Background information
- Born: David Joseph Campbell 6 August 1973 (age 53) Adelaide, South Australia, Australia
- Origin: Sydney, New South Wales, Australia
- Genres: Swing; musical theatre; pop; rock; jazz;
- Occupations: Singer; stage performer; TV presenter; artistic director;
- Years active: 1993–present
- Labels: Sony, Social Family Records
- Spouse: Lisa Hewitt ​(m. 2008)​
- Website: http://www.davidcampbell.com

= David Campbell (singer) =

Australian singer and actor (born 1973)

David Joseph Campbell (born 6 August 1973) is an Australian singer, actor, and TV personality. He is best known as the host of Nine Network's breakfast TV program Today Extra with Belinda Russell and as a multi-platinum-selling recording artist.
He is the son of singer Jimmy Barnes.

==Career==
===Theatre career===
Campbell began working professionally in Australia in 1993, after extensive training in youth theatre, during which he won an Australia Day award for his contribution to youth stars. Campbell attracted attention in Sydney with his role in the hit Australian play Relative Merits.

In 1995, Campbell starred in the revival of Alex Harding's musical, Only Heaven Knows, for which he was nominated for a MO Award for Best Musical Theatre Performer of the Year.

In 1997, Campbell travelled to New York and performed in the Tony Award-winning Love! Valor! Compassion!.

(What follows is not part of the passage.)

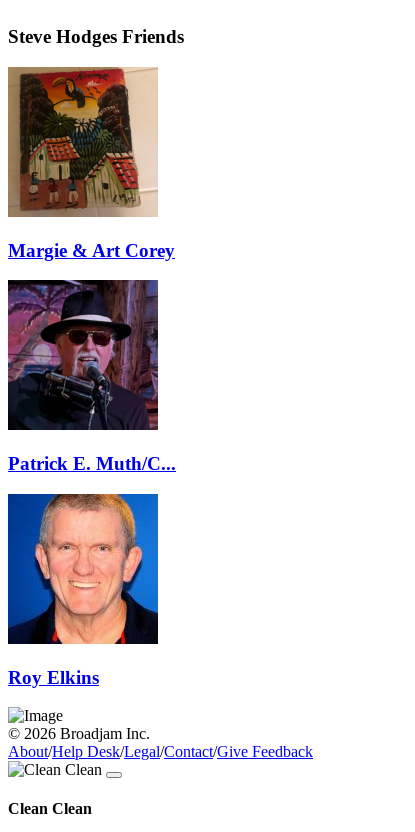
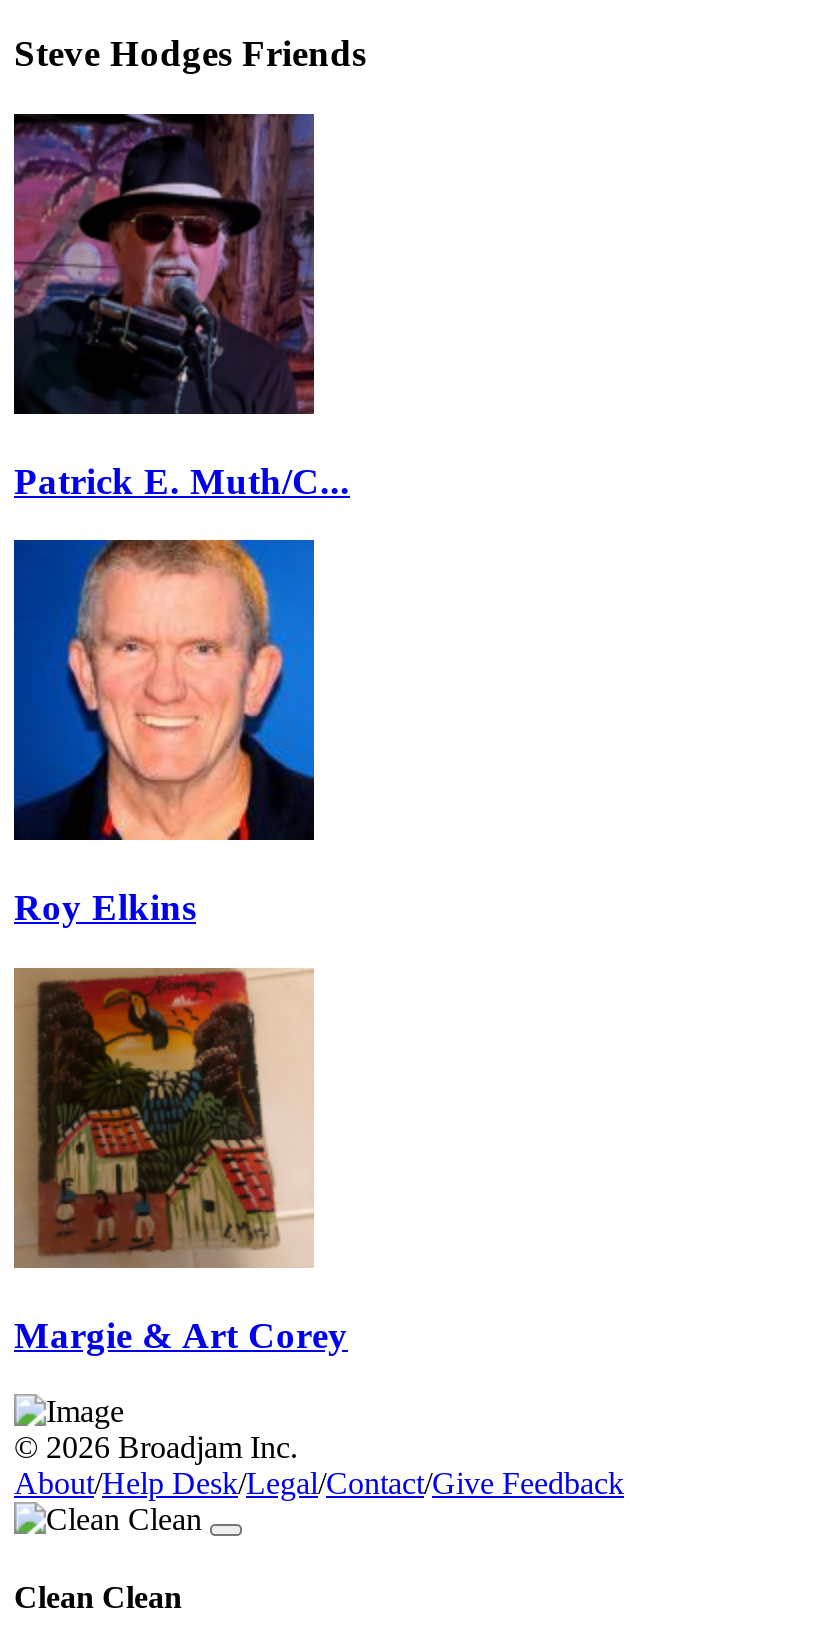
moved [7,66,175,261] -> [12,966,348,1355]: [image] | Margie & Art Corey
moved [6,279,176,688] -> [10,110,350,928]: [image] | Patrick E. Muth/C... | Roy Elkins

Campbell appeared in Les Misérables in the role of Marius. He also was a replacement actor for the role of Chris in the original West End production of Miss Saigon. Campbell won the MO Award for Best Featured Actor in a Musical and New York Backstage Bistro Award as Outstanding Vocalist of the Year.

Campbell also performed in South Pacific, Guys and Dolls – and in Hey, Mr. Producer!. In 2000, he provided the singing voice for the character Joseph and doubled as the singing narrator for DreamWorks Animation's direct-to-video film Joseph: King of Dreams, and a notable song was You Know Better Than I. He appeared as Jimmy opposite Kristin Chenoweth in a demo workshop of Thoroughly Modern Millie.

In 2001, Campbell appeared in the Australian musical Shout! The Legend of The Wild One, the story of rocker Johnny O'Keefe. Since 2001 he has made occasional stage appearances in Australia, in musicals such as Carousel, Sunset Boulevard, and Company. His performance in Sunset Boulevard earned Campbell the award for Best Male Actor in a Musical at the 6th Helpmann Awards.

In 2016, Campbell played the title role in Dream Lover – The Bobby Darin Musical. For Dream Lover, Campbell received his second Helpmann Award for Best Male Actor in a Musical. The musical became the highest selling show of all time at Arts Centre Melbourne.

===Recording career===
In 1997, Campbell released his debut album, Yesterday is Now. This was followed with his second album in the same year, Taking the Wheel.

In 2006, Campbell released The Swing Sessions.

In 2008, David released Good Lovin', an album of songs from the 1960s. A live DVD of the accompanying Good Lovin' Live tour hit number one on the Australian DVD chart.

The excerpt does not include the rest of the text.